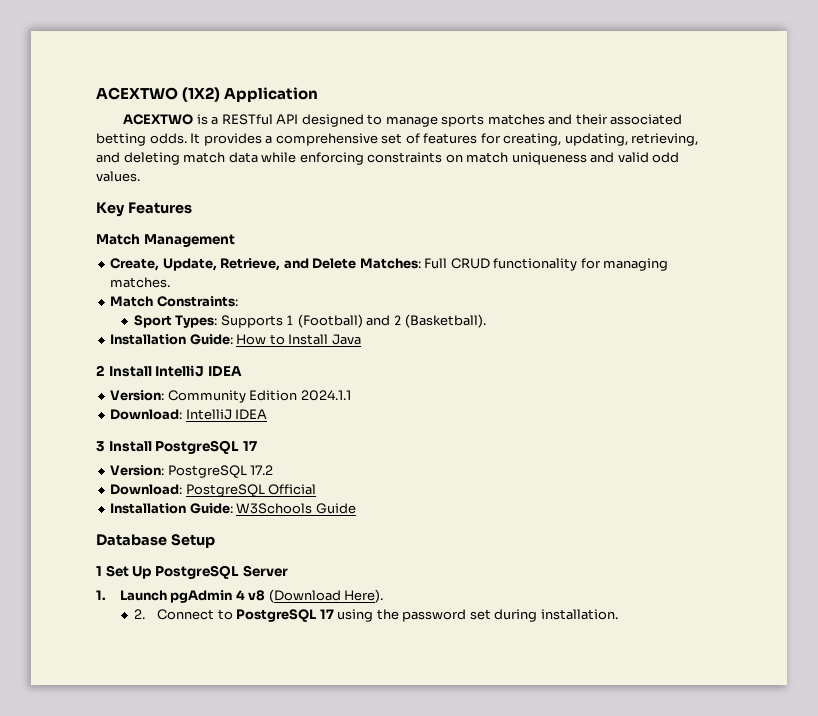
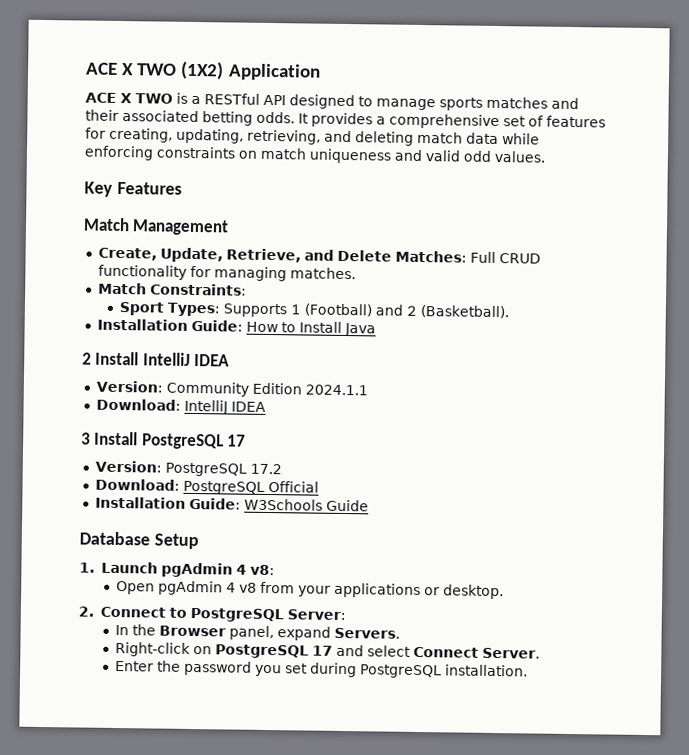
- ACEXTWO (1X2) Application
+ ACE X TWO (1X2) Application
- ACEXTWO is a RESTful API designed to manage sports matches and their associated betting odds.
+ ACE X TWO is a RESTful API designed to manage sports matches and their associated betting odds.
- 1 Set Up PostgreSQL Server
- 1. Launch pgAdmin 4 v8 (Download Here).
- 2. Connect to PostgreSQL 17 using the password set during installation.
+ 1. Launch pgAdmin 4 v8:
+ Open pgAdmin 4 v8 from your applications or desktop.
+ 2. Connect to PostgreSQL Server:
+ In the Browser panel, expand Servers.
+ Right-click on PostgreSQL 17 and select Connect Server.
+ Enter the password you set during PostgreSQL installation.

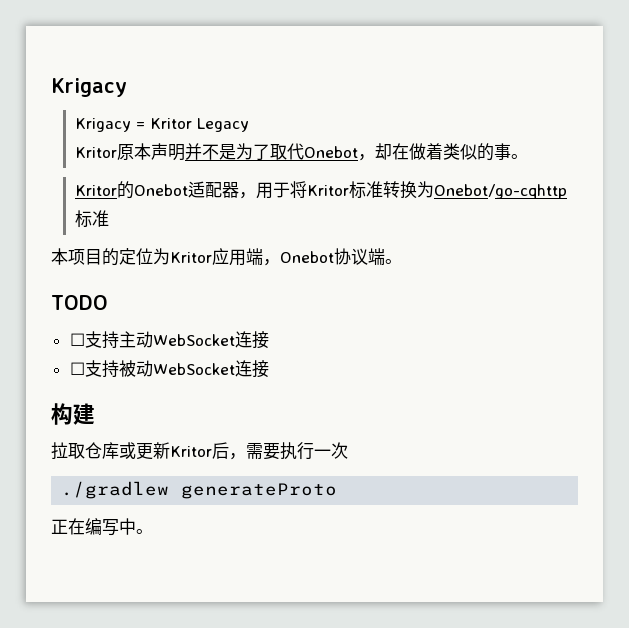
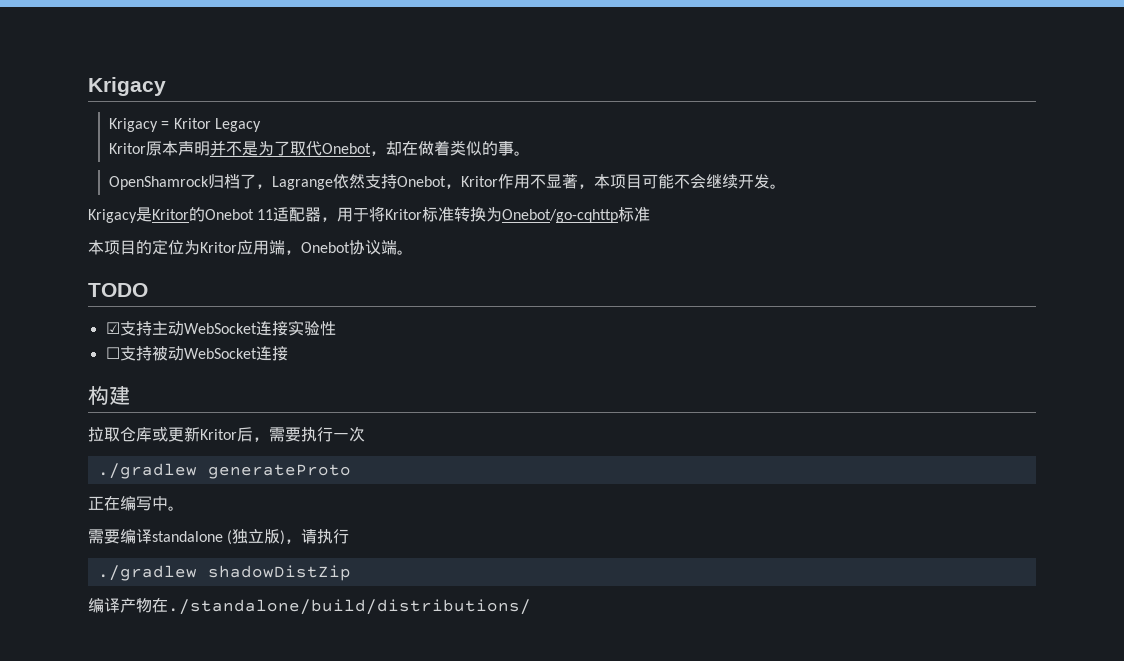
- Kritor的Onebot适配器，用于将Kritor标准转换为Onebot/go-cqhttp标准
+ OpenShamrock归档了，Lagrange依然支持Onebot，Kritor作用不显著，本项目可能不会继续开发。
+ Krigacy是Kritor的Onebot 11适配器，用于将Kritor标准转换为Onebot/go-cqhttp标准
- ☐支持主动WebSocket连接
+ ☑支持主动WebSocket连接实验性
+ 需要编译standalone (独立版)，请执行
+ ./gradlew shadowDistZip
+ 编译产物在./standalone/build/distributions/

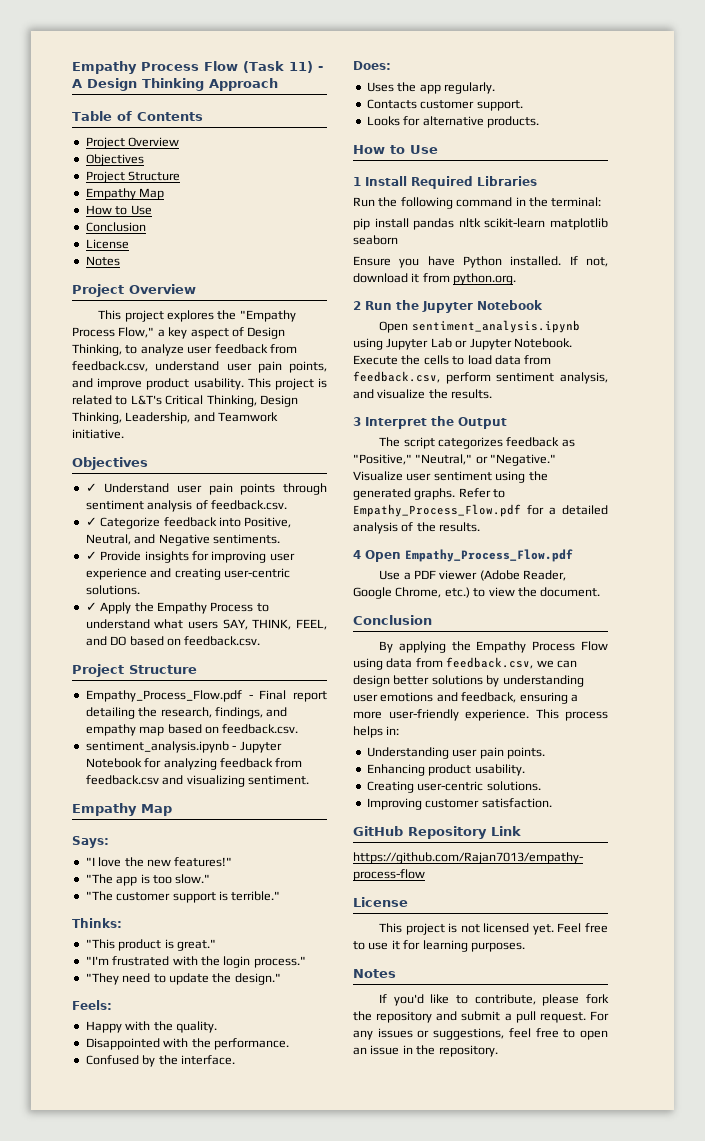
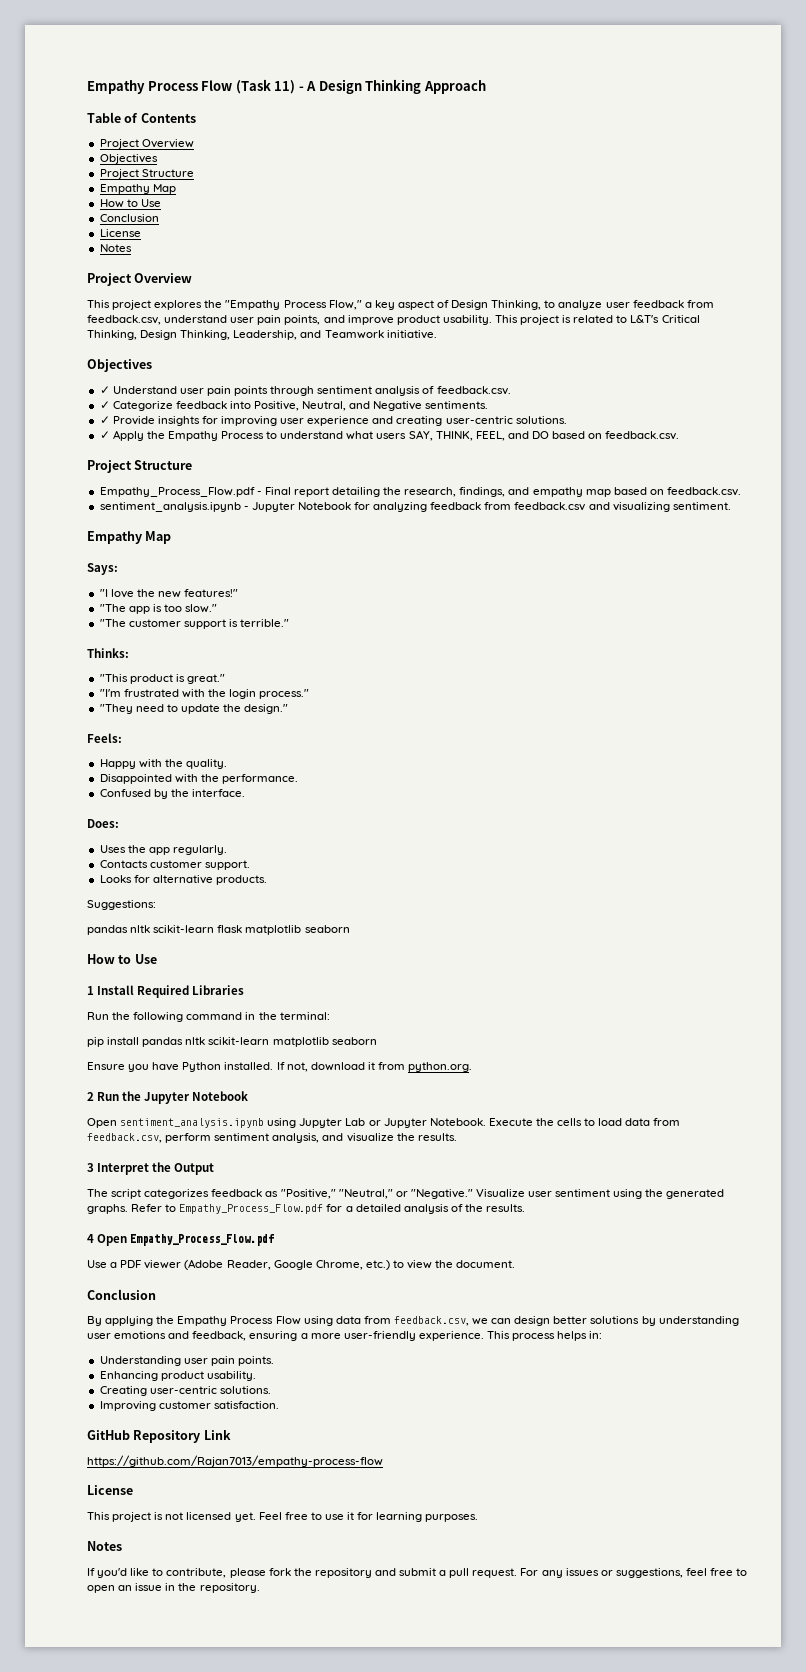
+ Suggestions:
+ pandas nltk scikit-learn flask matplotlib seaborn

* * * *

__WHAT TO WORK ON__
Before answering, find the line with "- 1. Launch pgAdmin 4 v8 (Download Here)." in the records above; then reproduce exactly each line from the first through that line, leaving out pictures.

__YOUR SOLUTION__
- ACEXTWO (1X2) Application
+ ACE X TWO (1X2) Application
- ACEXTWO is a RESTful API designed to manage sports matches and their associated betting odds.
+ ACE X TWO is a RESTful API designed to manage sports matches and their associated betting odds.
- 1 Set Up PostgreSQL Server
- 1. Launch pgAdmin 4 v8 (Download Here).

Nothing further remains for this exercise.